F-Box (FBX) proteins are encoded by a multigene family present in major lineages of eukaryotes. A number of FBX proteins are shown to be subunits of SCF complex, a type of E3 ligases composed of SKP1, CULLIN, FBX and RBX1 proteins. The Arabidopsis SKP-LIKE (ASK) proteins are also members of a family and some of them interact with FBX proteins directly.

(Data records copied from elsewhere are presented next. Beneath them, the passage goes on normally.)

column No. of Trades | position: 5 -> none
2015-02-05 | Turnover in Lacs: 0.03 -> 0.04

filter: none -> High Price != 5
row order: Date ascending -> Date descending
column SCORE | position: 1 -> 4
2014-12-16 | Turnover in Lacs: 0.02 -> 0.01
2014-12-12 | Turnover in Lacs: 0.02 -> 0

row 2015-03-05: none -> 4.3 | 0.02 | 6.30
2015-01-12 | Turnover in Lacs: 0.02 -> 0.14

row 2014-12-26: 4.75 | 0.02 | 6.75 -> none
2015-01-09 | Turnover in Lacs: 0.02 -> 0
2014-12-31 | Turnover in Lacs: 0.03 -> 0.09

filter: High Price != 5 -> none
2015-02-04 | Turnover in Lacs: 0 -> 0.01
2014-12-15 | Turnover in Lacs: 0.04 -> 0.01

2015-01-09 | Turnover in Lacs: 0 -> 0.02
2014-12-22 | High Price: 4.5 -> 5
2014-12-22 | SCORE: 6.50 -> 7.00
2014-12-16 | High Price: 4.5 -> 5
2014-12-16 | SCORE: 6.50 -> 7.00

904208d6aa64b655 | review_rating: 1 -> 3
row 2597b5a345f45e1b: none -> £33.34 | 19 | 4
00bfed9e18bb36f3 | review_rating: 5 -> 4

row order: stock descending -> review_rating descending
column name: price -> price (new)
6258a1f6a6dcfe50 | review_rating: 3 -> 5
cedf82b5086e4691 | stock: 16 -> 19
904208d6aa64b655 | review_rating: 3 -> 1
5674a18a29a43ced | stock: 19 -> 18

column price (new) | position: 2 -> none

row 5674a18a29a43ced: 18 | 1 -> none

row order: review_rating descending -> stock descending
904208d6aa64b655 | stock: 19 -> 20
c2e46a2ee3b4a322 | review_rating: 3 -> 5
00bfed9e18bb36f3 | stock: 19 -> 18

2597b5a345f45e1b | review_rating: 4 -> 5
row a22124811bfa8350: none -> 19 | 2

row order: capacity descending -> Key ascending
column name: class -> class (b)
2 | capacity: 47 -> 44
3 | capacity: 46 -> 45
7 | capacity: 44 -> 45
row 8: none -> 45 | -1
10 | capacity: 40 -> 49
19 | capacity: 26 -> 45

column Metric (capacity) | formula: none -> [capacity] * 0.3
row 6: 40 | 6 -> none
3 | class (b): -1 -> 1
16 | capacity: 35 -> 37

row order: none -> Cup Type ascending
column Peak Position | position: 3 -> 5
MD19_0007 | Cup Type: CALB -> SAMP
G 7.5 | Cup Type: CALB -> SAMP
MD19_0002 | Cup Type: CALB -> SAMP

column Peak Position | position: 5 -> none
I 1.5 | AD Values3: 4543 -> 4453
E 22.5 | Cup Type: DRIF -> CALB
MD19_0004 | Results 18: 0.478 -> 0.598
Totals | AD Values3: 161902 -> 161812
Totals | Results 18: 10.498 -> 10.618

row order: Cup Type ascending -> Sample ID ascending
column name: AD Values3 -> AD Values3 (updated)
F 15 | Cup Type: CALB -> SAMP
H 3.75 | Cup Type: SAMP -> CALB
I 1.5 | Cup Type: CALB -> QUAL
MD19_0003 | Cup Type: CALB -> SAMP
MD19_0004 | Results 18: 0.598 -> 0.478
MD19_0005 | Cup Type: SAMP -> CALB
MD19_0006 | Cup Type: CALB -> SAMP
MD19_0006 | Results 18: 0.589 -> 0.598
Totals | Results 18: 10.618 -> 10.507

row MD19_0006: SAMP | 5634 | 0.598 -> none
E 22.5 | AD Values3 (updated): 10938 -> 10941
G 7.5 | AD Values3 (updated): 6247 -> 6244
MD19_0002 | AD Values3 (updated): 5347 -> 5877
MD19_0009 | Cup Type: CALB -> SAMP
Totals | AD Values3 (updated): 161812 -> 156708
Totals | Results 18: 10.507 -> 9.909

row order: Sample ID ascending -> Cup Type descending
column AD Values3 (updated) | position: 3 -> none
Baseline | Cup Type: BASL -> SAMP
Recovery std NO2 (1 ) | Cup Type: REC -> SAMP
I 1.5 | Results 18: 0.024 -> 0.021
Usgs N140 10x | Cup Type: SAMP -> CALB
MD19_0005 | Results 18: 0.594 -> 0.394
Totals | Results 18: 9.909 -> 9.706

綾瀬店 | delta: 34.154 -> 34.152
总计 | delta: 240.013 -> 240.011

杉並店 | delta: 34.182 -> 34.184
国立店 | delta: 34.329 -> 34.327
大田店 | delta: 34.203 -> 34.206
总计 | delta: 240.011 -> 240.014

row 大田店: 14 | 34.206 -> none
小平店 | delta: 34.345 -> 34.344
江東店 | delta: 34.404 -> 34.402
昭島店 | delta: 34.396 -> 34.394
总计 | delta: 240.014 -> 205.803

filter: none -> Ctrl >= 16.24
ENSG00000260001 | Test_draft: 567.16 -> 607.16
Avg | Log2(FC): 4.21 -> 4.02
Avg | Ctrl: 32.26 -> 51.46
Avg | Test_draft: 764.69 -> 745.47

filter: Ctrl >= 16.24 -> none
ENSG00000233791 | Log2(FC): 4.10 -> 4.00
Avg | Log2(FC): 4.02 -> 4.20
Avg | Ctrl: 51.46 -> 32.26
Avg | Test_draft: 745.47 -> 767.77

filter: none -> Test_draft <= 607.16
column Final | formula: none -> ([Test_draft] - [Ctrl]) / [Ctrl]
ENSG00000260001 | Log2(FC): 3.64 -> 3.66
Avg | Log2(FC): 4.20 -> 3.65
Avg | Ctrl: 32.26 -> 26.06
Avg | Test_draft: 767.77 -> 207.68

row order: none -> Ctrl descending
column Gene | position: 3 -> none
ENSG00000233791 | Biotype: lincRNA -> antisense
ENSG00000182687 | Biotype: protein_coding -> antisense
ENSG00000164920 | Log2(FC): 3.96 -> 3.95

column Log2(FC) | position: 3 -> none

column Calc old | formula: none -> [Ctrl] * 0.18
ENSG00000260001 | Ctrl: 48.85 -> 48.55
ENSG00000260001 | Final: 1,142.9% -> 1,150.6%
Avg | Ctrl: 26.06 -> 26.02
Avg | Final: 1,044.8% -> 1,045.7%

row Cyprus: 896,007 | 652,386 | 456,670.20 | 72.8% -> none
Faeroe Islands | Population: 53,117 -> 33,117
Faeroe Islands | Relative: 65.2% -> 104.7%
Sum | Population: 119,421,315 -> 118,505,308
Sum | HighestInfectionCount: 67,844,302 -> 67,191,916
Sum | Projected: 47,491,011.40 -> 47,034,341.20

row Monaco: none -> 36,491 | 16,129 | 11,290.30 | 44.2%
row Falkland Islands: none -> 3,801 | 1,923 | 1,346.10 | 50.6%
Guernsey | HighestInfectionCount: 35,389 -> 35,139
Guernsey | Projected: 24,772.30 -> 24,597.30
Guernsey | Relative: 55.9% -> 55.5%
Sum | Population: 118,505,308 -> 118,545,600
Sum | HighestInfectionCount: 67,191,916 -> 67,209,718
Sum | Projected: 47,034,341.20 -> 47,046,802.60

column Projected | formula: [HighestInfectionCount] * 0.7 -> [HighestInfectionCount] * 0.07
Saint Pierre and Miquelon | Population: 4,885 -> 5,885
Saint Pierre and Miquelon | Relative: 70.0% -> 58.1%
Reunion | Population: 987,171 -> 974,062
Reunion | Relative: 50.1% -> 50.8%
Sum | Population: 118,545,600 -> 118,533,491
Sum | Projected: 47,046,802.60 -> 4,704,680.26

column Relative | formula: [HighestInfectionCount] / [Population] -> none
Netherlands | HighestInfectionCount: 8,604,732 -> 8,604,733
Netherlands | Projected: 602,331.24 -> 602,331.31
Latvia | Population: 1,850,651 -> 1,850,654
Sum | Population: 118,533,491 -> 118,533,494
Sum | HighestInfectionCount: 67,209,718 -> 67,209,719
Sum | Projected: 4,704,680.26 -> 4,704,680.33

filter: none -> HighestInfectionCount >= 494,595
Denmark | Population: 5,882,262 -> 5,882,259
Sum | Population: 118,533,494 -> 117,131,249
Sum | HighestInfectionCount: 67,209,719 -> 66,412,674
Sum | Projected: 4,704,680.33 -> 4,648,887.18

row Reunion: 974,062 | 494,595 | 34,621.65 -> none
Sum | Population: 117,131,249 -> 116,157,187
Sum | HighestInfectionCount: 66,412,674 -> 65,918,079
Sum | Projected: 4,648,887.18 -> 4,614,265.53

To clarify how FBX and ASK proteins combine, we carried out a large-scale interaction analysis between FBX and ASK proteins using yeast two-hybrid assay (Y2H) in Arabidopsis thaliana. FBX proteins randomly chosen from those proteins that interacted with more than one ASK protein were further analyzed for their subcellular localization and in vivo interaction with ASK proteins. Furthermore, the expression profiles of FBX and ASK genes were compared. This work reveals that FBX proteins had a preference for interacting with ASK proteins depending on the domains they contain such as the FBX-associated (FBA) domain, the Kelch domain and leucine rich repeat (LRR). In addition, it was found that a single FBX protein could form multiple SCF complexes by interacting with several ASK proteins in many cases. Furthermore, it was suggested that the variation of SCF complexes were especially abundant in tissues related to male gametophyte and seed development. More than half of the FBX proteins studied did not interact with any of the ASK proteins, implying the necessity for certain regulations for their interaction in vivo and/or distinct roles from subunits of the SCF complex.